Commentary

Where The Guys Are: Reaching Today's Hottest Demographic

If famed bank robber Willie Sutton had been a marketer, and the question was "Why do you target online?" his answer surely would have been: "Because that's where the guys are."

Research indicates that millions of men--30% of the total online population--are spending nearly 24 hours a week online, outstripping the time women spend interacting with the Web. But just as a bank robber can have a hard time cracking the safe once he's found it, marketers today struggle with how to reach the crucial demographic of 18- to-34-year-old men.

Some advertisers employ the shotgun approach: Pick as many sites as possible and blast out a message, hoping that it somehow reaches young men and that they happen to engage with the ad. In an era in which advertising accountability and ROI are paramount, this is likely the most inefficient use of dollars. Marketers spent $20 billion on online advertising in 2007, and they walked away with an empty feeling.
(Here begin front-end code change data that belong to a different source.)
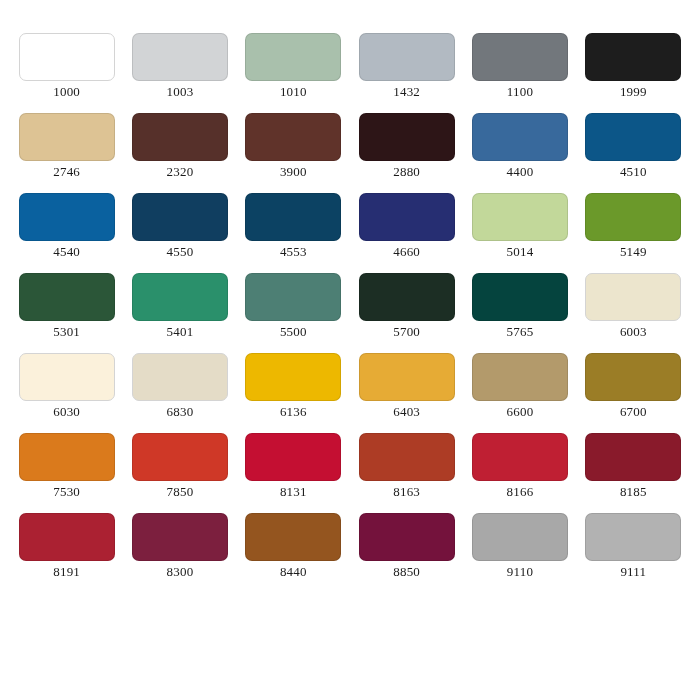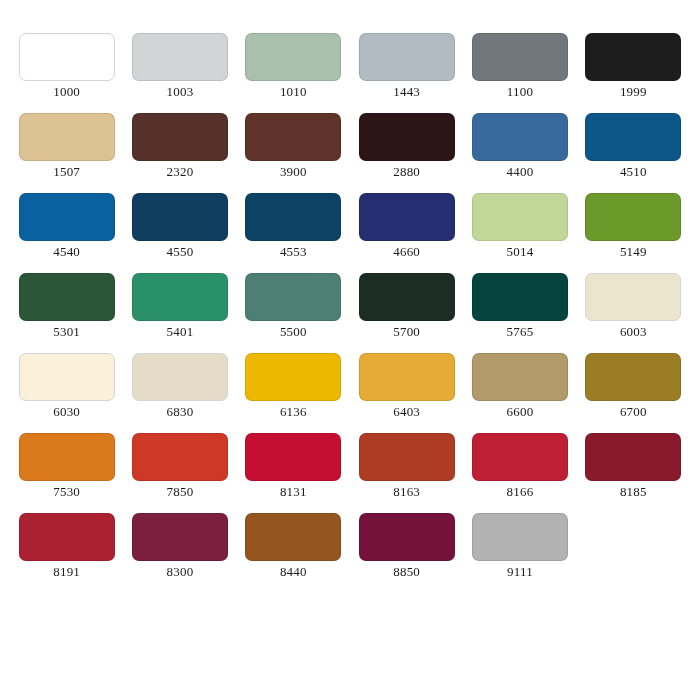--- a/index.html
+++ b/index.html
@@ -81,7 +81,7 @@
       </div>
       <div class="swatch-cell">
         <div class="swatch-chip" style="background-color: rgb(178, 186, 194);"></div>
-        <div class="swatch-label">1443</div>
+        <div class="swatch-label">1432</div>
       </div>
       <div class="swatch-cell">
         <div class="swatch-chip" style="background-color: rgb(114, 119, 124);"></div>

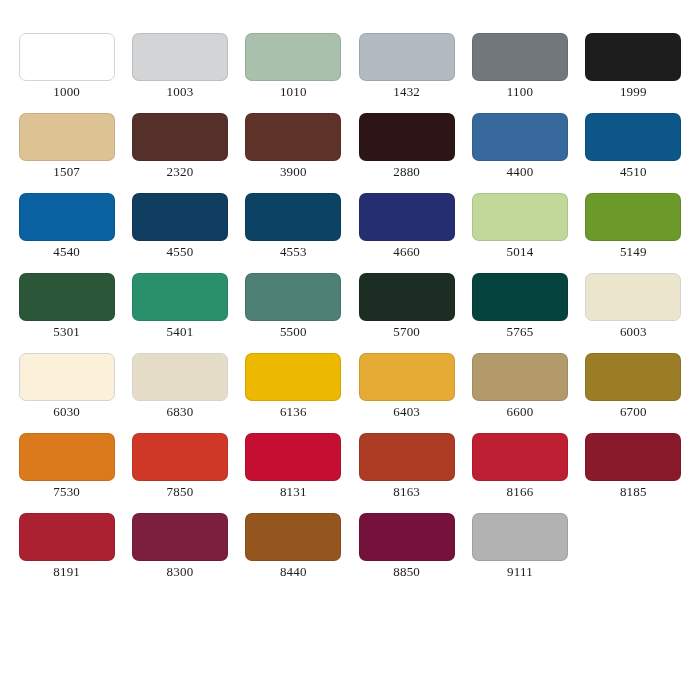--- a/index.html
+++ b/index.html
@@ -93,7 +93,7 @@
       </div>
       <div class="swatch-cell">
         <div class="swatch-chip" style="background-color: rgb(221, 195, 148);"></div>
-        <div class="swatch-label">1507</div>
+        <div class="swatch-label">2746</div>
       </div>
       <div class="swatch-cell">
         <div class="swatch-chip" style="background-color: rgb(86, 48, 42);"></div>

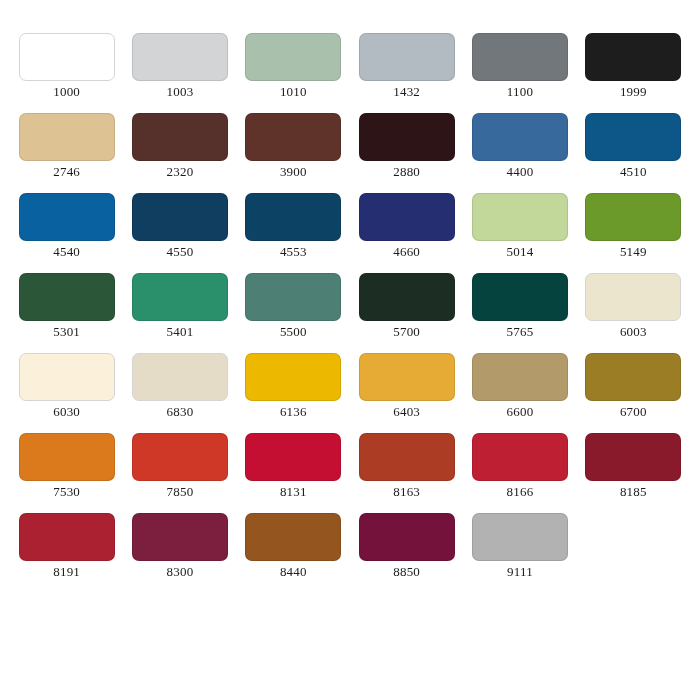--- a/index.html
+++ b/index.html
@@ -228,6 +228,10 @@
         <div class="swatch-label">8850</div>
       </div>
       <div class="swatch-cell">
+        <div class="swatch-chip" style="background-color: rgb(168, 168, 168);"></div>
+        <div class="swatch-label">9110</div>
+      </div>
+      <div class="swatch-cell">
         <div class="swatch-chip" style="background-color: rgb(178, 178, 178);"></div>
         <div class="swatch-label">9111</div>
       </div>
Some advertisers try a rifle approach to reach men, and narrow down their target sites. For example, men ages 25-29 spend 55% of their time online looking at news, 47% banking, 38% sports, 23% stock info and 15% playing games, according to Simmons Research. That's all well and good, but there is a massive long tail of those sites that get between 300,000 and 2 million visitors a month. Do marketers and agencies have time to play pin-the-tail-on-the-long-tail-sites and hope for the best?

Similarly, we know that if men are looking for video entertainment, they're predominantly drawn to user-generated content versus network TV online, according to a Nielsen survey. Finally, some advertisers try to reach men under the cover of an ad network, which buys up inventory on hundreds of mid-tail and long-tail sites. The solution is not as effective as it sounds. You might get reach, but there's no transparency or consistency among the sites and little brand protection.

These approaches variously are complicated, inefficient, risky and frustrating.

Brand advertisers want a targeted audience--the ability to reach broadly and narrowly at the same time and to get individuals to interact with their brands in environments that prevent the brand from being next to objectionable content.

When looking at the young male demographic, the best way to accomplish this is by creating integrated campaigns that can run on a network of branded Web media properties. In this fashion, a marketer can target certain network sites and audience slices or the entire network to reach large numbers of viewers with a single buy. The key is to focus on a network with branded properties--sites that have loyal audiences have demonstrated an ability to keep the audience engaged and can help you engage their audiences as well.

A smart network is carefully composed of quality sites, as well as tools for isolating content that guys like and associating the advertiser with that content.

Young men will visit many sites to seek out the content they enjoy, both because there is a lot of content out there and because new sites emerge frequently. In order to reach this audience effectively, marketers need to be on a number of sites. A focused, branded network offers targeting and reach across sites built specifically for men. Meanwhile, the network does all the hard work of integrating the campaign across multiple properties and works with the publishing side to protect the brand by monitoring content.

This formula is crucial for brand advertisers. For them it's not about click-throughs on the ads but about engagement, and compelling content enables engagement among 18- to-34-year-old men.